**Problem to work on**. What is needed here is an exact repetition of the records below, beginning at the line that has "[765,112,846,127] immedeately ->" and stopping after the line that has "(953, 932) none".

**Records**.

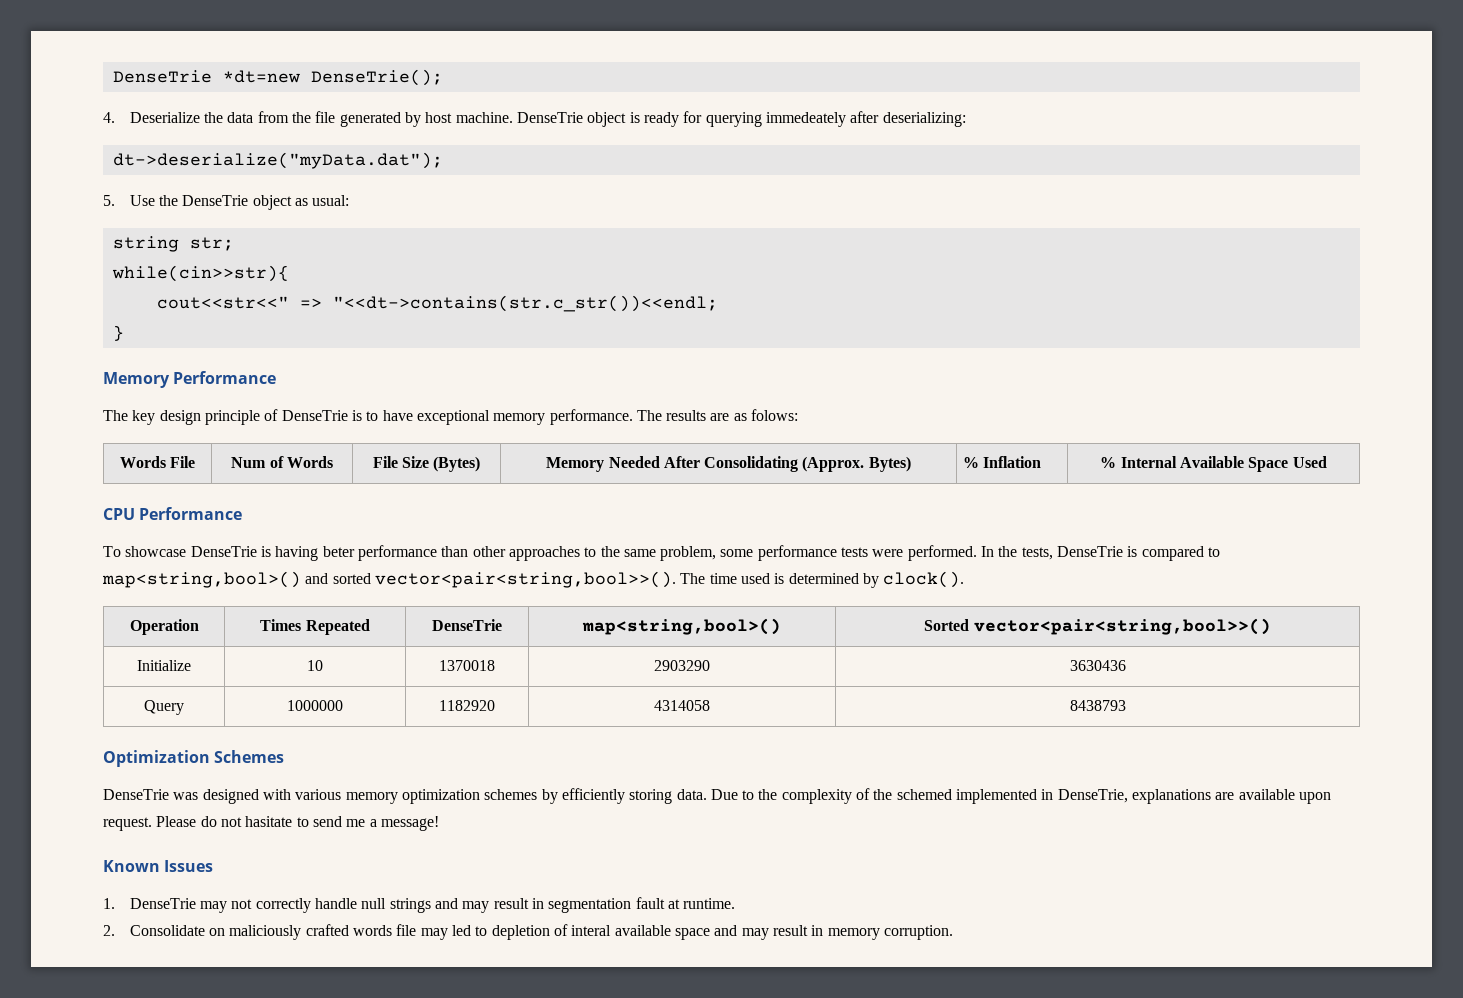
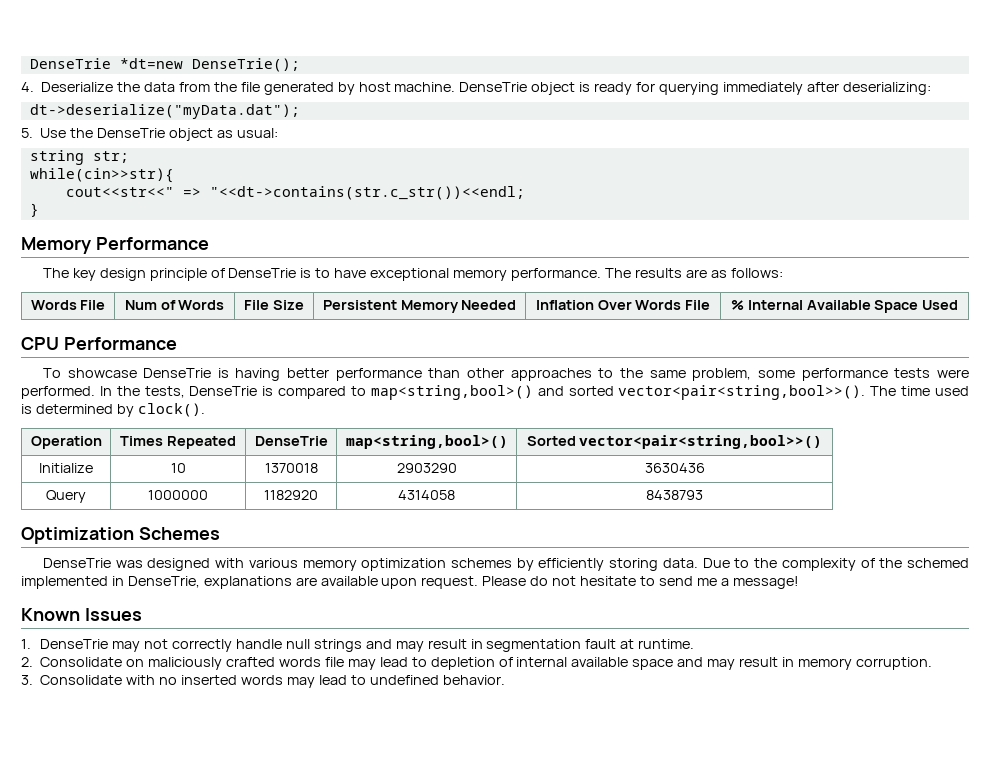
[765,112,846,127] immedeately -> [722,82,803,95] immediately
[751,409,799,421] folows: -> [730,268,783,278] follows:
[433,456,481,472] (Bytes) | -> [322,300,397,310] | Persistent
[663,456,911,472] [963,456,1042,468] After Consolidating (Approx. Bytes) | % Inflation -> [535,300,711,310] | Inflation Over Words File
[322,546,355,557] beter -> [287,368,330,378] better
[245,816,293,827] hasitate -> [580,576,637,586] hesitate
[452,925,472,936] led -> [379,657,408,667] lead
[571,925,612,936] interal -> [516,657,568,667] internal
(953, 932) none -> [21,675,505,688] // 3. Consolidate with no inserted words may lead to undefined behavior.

---

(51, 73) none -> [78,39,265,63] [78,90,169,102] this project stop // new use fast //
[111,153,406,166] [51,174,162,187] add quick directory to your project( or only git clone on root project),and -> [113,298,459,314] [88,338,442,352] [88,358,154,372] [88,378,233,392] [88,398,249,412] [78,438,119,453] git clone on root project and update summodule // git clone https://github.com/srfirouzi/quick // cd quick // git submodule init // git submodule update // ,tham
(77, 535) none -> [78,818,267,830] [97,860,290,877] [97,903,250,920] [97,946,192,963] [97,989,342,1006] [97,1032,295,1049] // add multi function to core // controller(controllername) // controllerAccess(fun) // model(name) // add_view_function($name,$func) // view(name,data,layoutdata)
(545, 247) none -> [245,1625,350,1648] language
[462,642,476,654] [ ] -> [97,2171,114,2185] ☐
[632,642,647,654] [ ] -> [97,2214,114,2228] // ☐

**Final answer**.
[765,112,846,127] immedeately -> [722,82,803,95] immediately
[751,409,799,421] folows: -> [730,268,783,278] follows:
[433,456,481,472] (Bytes) | -> [322,300,397,310] | Persistent
[663,456,911,472] [963,456,1042,468] After Consolidating (Approx. Bytes) | % Inflation -> [535,300,711,310] | Inflation Over Words File
[322,546,355,557] beter -> [287,368,330,378] better
[245,816,293,827] hasitate -> [580,576,637,586] hesitate
[452,925,472,936] led -> [379,657,408,667] lead
[571,925,612,936] interal -> [516,657,568,667] internal
(953, 932) none -> [21,675,505,688] // 3. Consolidate with no inserted words may lead to undefined behavior.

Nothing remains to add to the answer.